**Problem requirements:**
Only an exact repetition of the lines from the one that holds "[103,252,313,266] transformer/examples/seq2seq; ->" to the end of the records is wanted.

'''

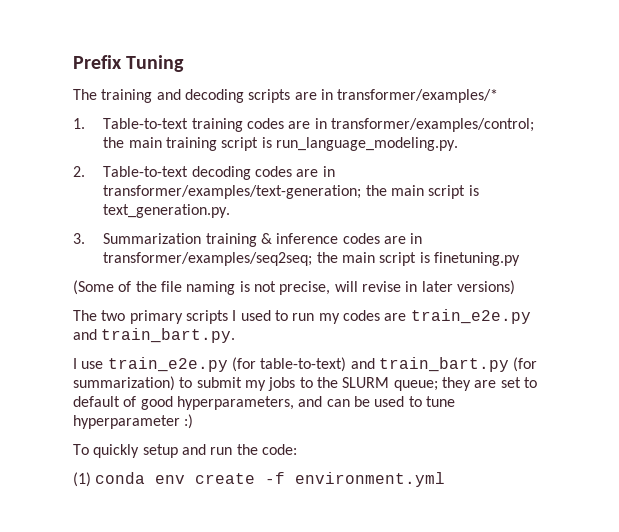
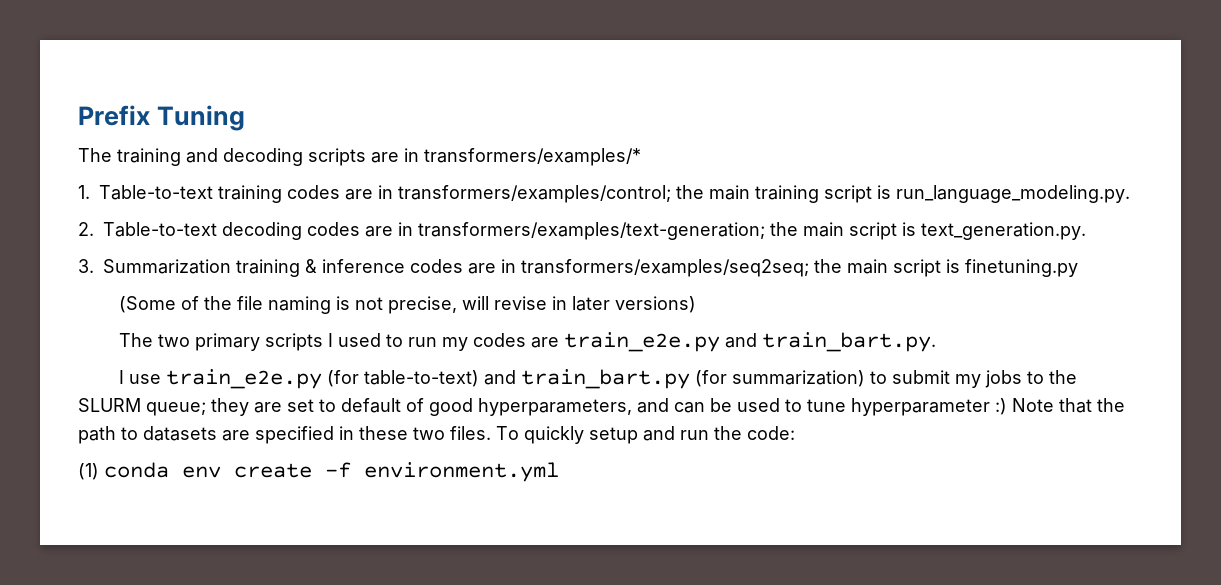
[337,89,499,103] transformer/examples/* -> [424,148,641,166] transformers/examples/*
[331,118,535,132] transformer/examples/control; -> [398,185,671,203] transformers/examples/control;
[103,185,362,199] transformer/examples/text-generation; -> [418,222,765,240] transformers/examples/text-generation;
[103,252,313,266] transformer/examples/seq2seq; -> [521,259,809,277] transformers/examples/seq2seq;
(194, 421) // -> [1012,398,1125,413] [78,426,491,444] Note that the path to datasets are specified in these two files.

'''

**Exercise response:**
[103,252,313,266] transformer/examples/seq2seq; -> [521,259,809,277] transformers/examples/seq2seq;
(194, 421) // -> [1012,398,1125,413] [78,426,491,444] Note that the path to datasets are specified in these two files.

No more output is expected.